The best feedback I ever got as a designer
How one piece of blunt feedback shifted my focus from polished visuals to designing with empathy and impact.
Feedback that changed my perspective
One of the most formative pieces of feedback I’ve ever received came early in my design career. I had just presented an onboarding flow I was particularly proud of. The screens were polished, the interactions smooth, and I thought the story held together.
After I finished, a senior designer leaned back, paused for a moment, and said:
“You’re designing for yourself, not for the people who will actually use this.”
It was a short sentence, but it landed hard. In that moment I realized that my design, however elegant, was based on my own assumptions rather than evidence from real users.
The power of reframing
That moment redefined how I thought about design. With a background in graphic design, my instincts led me to obsess over balance, hierarchy, and visual polish. What I needed was a shift toward understanding behavior and context.
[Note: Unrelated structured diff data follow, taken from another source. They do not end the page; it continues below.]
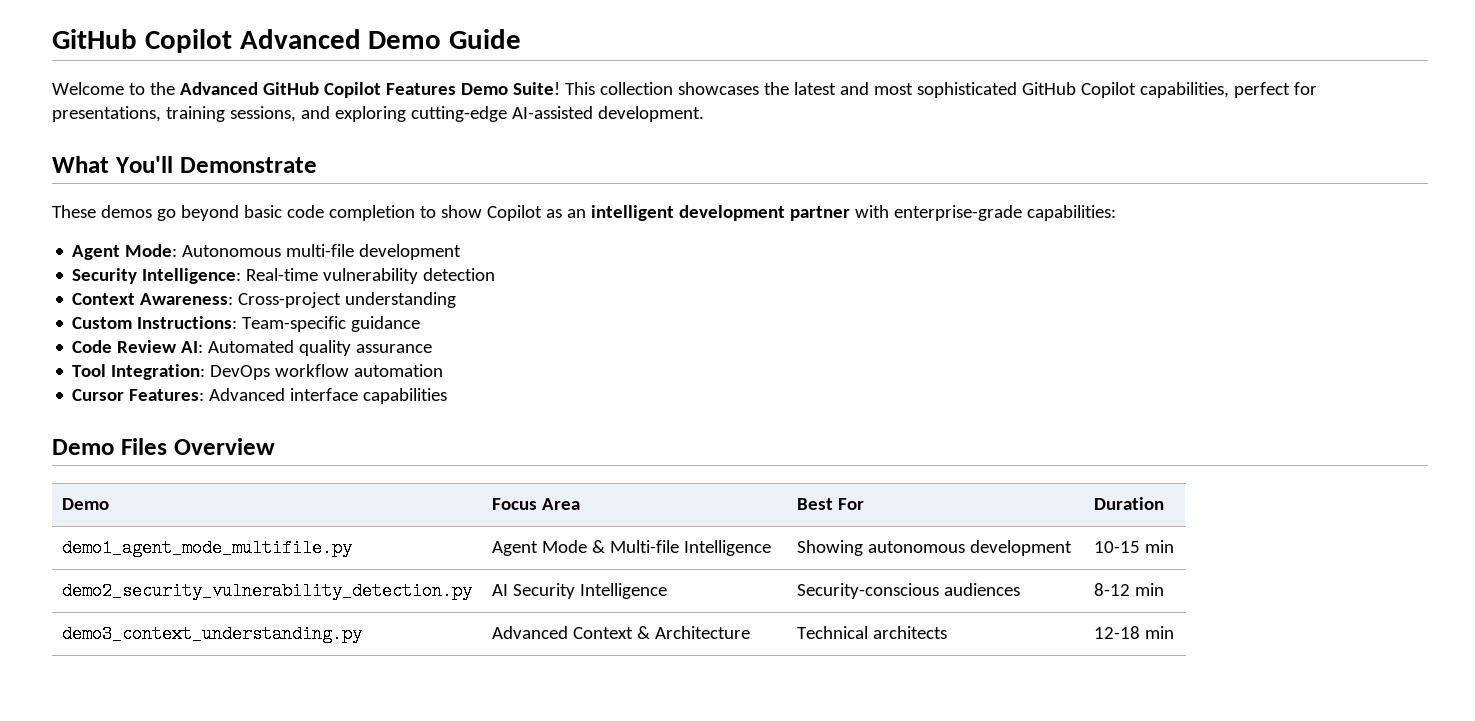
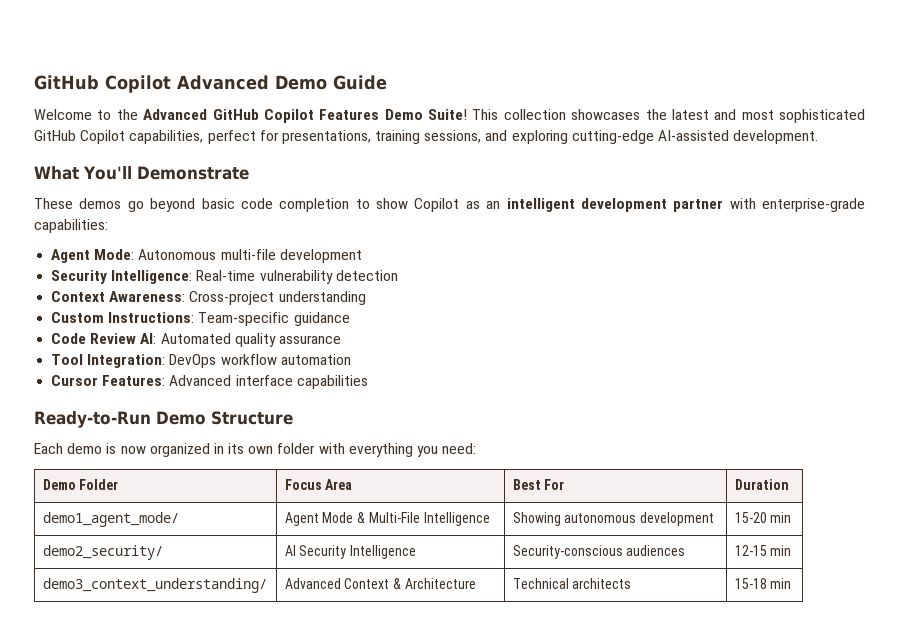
- Demo Files Overview
- Demo | Focus Area | Best For | Duration
+ Ready-to-Run Demo Structure
+ Each demo is now organized in its own folder with everything you need:
+ Demo Folder | Focus Area | Best For | Duration
- demo1_agent_mode_multifile.py | Agent Mode & Multi-file Intelligence | Showing autonomous development | 10-15 min
- demo2_security_vulnerability_detection.py | AI Security Intelligence | Security-conscious audiences | 8-12 min
- demo3_context_understanding.py | Advanced Context & Architecture | Technical architects | 12-18 min
+ demo1_agent_mode/ | Agent Mode & Multi-File Intelligence | Showing autonomous development | 15-20 min
+ demo2_security/ | AI Security Intelligence | Security-conscious audiences | 12-15 min
+ demo3_context_understanding/ | Advanced Context & Architecture | Technical architects | 15-18 min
This critique became a mindset shift: design is not self-expression, it’s service.
How it changed my practice
Over the years, I’ve seen how that one piece of advice has shaped my approach:
Lead with curiosity. My graphic design roots taught me how to shape things beautifully, but research taught me how to make them meaningful. Now I start by listening: user interviews, usability studies, or even quick feedback sessions, to ground my work in real perspectives.
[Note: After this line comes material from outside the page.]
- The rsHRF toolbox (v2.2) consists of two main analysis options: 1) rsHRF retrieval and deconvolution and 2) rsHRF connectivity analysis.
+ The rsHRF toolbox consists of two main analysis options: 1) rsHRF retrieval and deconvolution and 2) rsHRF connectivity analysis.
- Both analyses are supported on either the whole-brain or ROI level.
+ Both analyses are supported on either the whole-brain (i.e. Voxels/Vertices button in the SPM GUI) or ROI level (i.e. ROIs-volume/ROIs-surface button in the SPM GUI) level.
Share early, not just polished. In graphic design, you’re often expected to present finished pieces. In product design, I learned the value of sharing half-baked sketches and rough flows. Critique in those early stages can be uncomfortable, but it’s where the biggest insights emerge.
Design for what matters. A beautiful interface may impress, but real success comes when people feel supported, capable, and confident in what they’re doing. For me, the question is always: did this design make life easier, clearer, or more rewarding for the user?
Why it matters for design leaders
Design leaders aren’t just custodians of good craft as they’re responsible for creating conditions where teams design with empathy, evidence, and impact. My own journey from graphic design to UX showed me how easy it is to get caught in surface-level polish. The best leaders help others look deeper, beyond the pixels, and ask: does this actually make life better for the person on the other side?
A note of gratitude
I’m grateful for that moment because it taught me something bigger than how to fix a flow. It taught me to design with empathy and evidence at the core. It’s a mindset I carry into every project: we are not the users.
That single piece of feedback didn’t just make my design better, it made me a better designer.